▸ **Your objective**
Only one stretch of the data should be retyped: the lines from the line containing "[307,170,389,182] uma matriz" through the line containing "(209, 456) none". Keep pictures out of it.
========================================
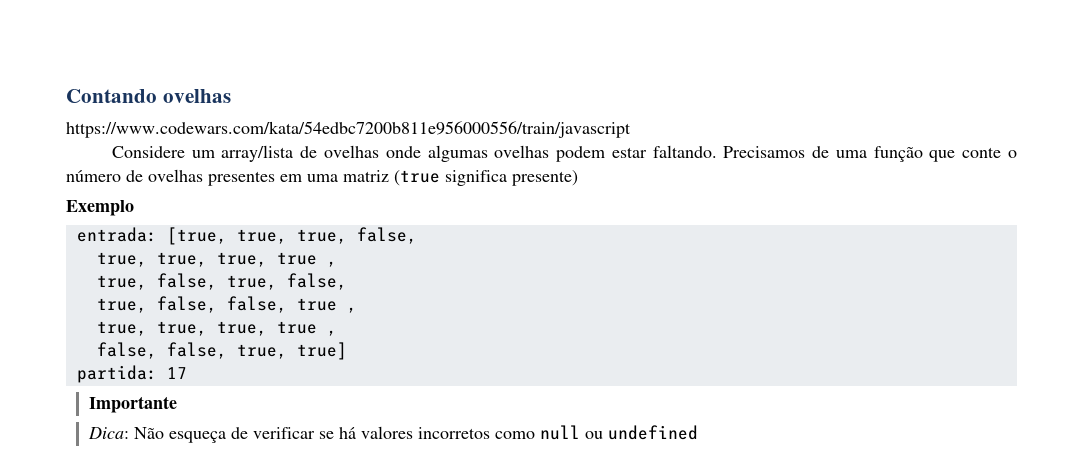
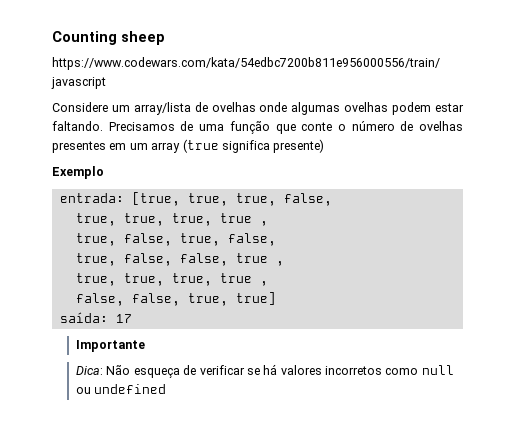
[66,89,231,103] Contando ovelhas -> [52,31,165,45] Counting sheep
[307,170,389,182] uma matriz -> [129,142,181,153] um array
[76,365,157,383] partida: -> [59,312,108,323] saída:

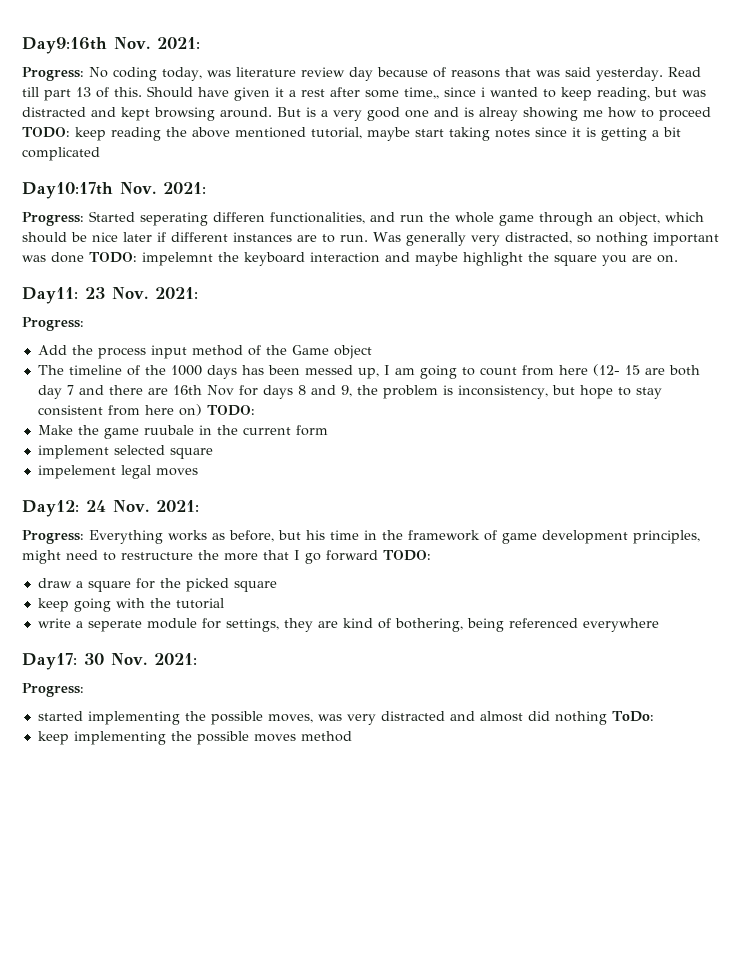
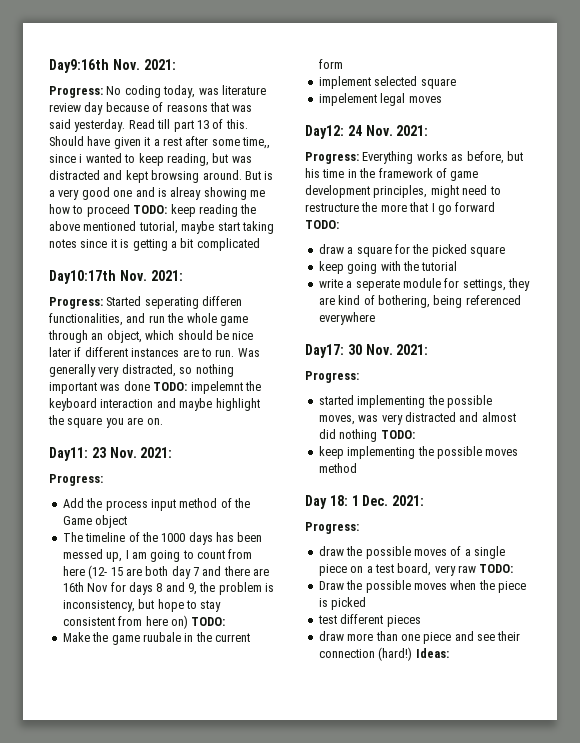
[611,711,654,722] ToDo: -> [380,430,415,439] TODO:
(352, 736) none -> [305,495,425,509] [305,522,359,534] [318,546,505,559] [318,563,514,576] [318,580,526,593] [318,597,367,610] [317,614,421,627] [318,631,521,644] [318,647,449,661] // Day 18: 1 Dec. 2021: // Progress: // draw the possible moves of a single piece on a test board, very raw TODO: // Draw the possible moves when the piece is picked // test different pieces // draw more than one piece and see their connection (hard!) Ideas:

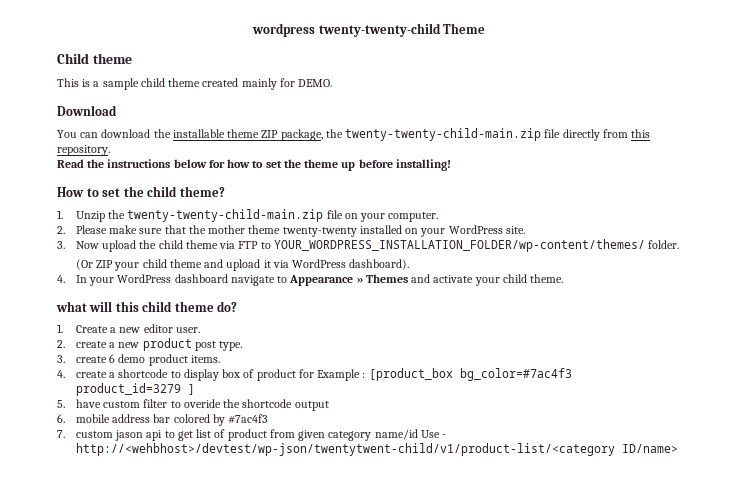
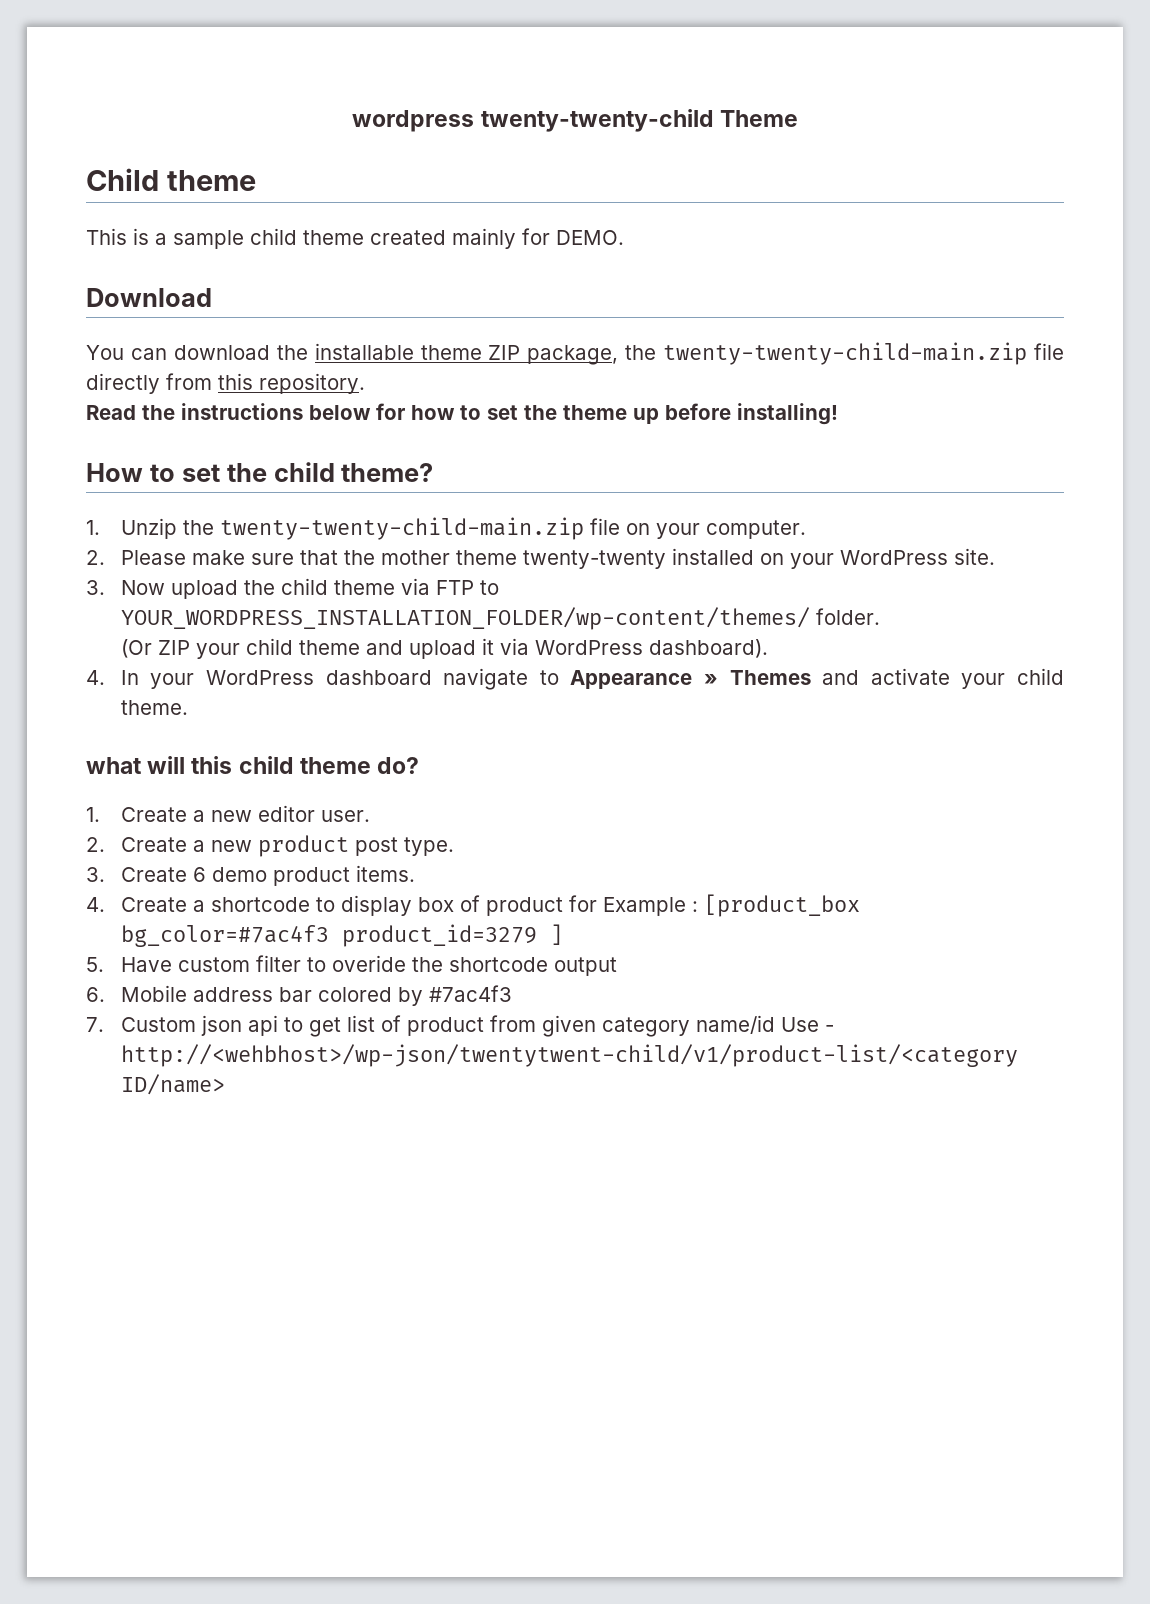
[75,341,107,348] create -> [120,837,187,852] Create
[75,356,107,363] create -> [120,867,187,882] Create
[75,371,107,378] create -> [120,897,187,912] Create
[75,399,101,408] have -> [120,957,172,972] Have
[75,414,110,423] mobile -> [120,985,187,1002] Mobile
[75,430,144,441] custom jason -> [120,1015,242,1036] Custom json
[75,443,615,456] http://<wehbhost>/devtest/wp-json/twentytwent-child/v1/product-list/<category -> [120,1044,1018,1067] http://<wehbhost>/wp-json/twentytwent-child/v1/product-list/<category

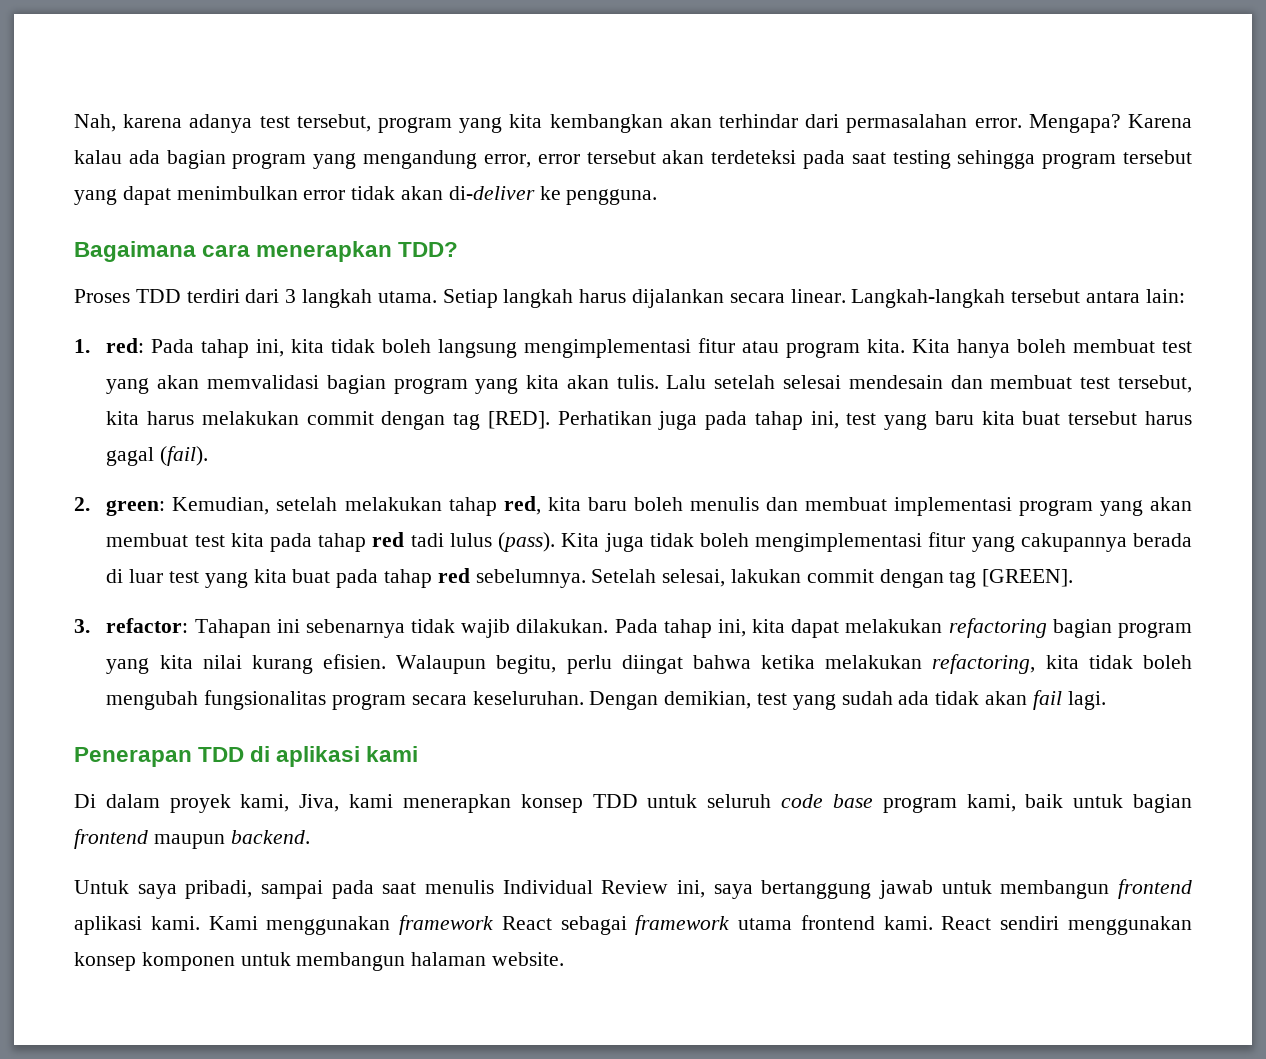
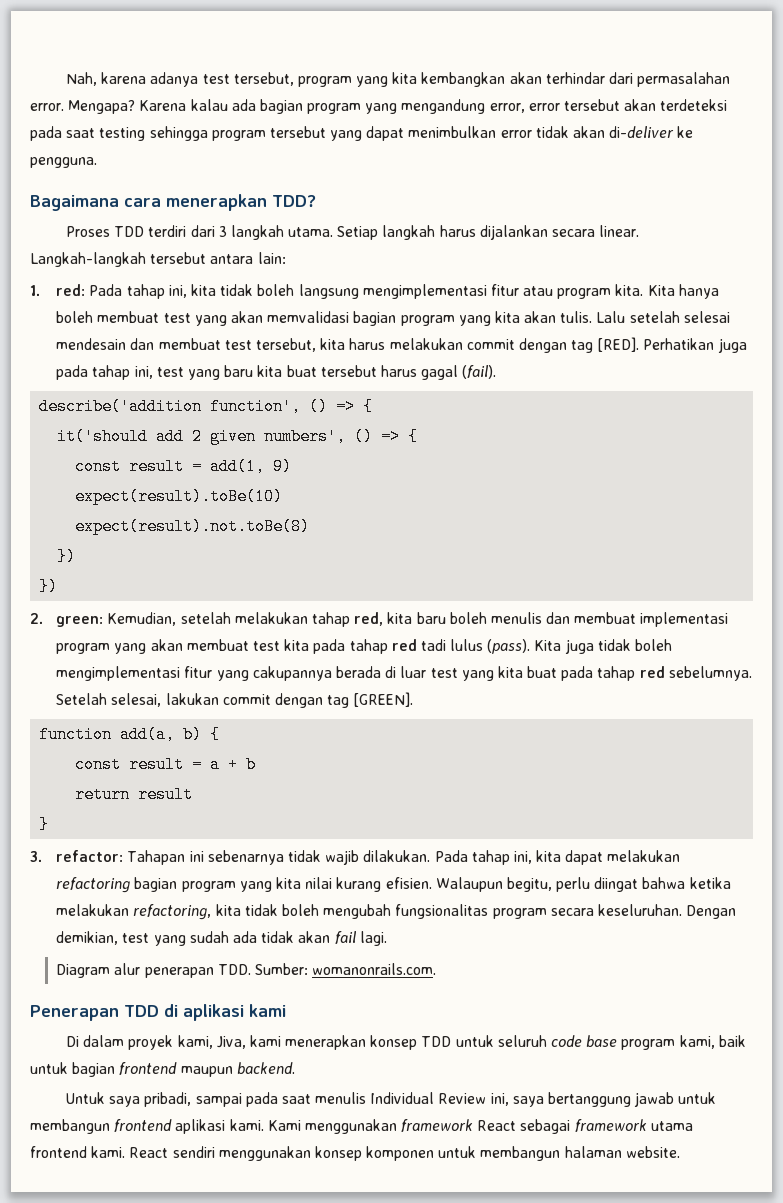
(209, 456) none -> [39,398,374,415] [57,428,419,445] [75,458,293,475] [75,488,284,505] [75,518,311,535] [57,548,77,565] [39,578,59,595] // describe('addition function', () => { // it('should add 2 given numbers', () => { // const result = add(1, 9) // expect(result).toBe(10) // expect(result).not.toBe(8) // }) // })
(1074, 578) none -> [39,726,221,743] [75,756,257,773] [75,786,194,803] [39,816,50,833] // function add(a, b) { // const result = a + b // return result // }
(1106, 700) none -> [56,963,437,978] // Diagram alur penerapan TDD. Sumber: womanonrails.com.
========================================
▸ **Solved problem**
[307,170,389,182] uma matriz -> [129,142,181,153] um array
[76,365,157,383] partida: -> [59,312,108,323] saída:

[611,711,654,722] ToDo: -> [380,430,415,439] TODO:
(352, 736) none -> [305,495,425,509] [305,522,359,534] [318,546,505,559] [318,563,514,576] [318,580,526,593] [318,597,367,610] [317,614,421,627] [318,631,521,644] [318,647,449,661] // Day 18: 1 Dec. 2021: // Progress: // draw the possible moves of a single piece on a test board, very raw TODO: // Draw the possible moves when the piece is picked // test different pieces // draw more than one piece and see their connection (hard!) Ideas:

[75,341,107,348] create -> [120,837,187,852] Create
[75,356,107,363] create -> [120,867,187,882] Create
[75,371,107,378] create -> [120,897,187,912] Create
[75,399,101,408] have -> [120,957,172,972] Have
[75,414,110,423] mobile -> [120,985,187,1002] Mobile
[75,430,144,441] custom jason -> [120,1015,242,1036] Custom json
[75,443,615,456] http://<wehbhost>/devtest/wp-json/twentytwent-child/v1/product-list/<category -> [120,1044,1018,1067] http://<wehbhost>/wp-json/twentytwent-child/v1/product-list/<category

(209, 456) none -> [39,398,374,415] [57,428,419,445] [75,458,293,475] [75,488,284,505] [75,518,311,535] [57,548,77,565] [39,578,59,595] // describe('addition function', () => { // it('should add 2 given numbers', () => { // const result = add(1, 9) // expect(result).toBe(10) // expect(result).not.toBe(8) // }) // })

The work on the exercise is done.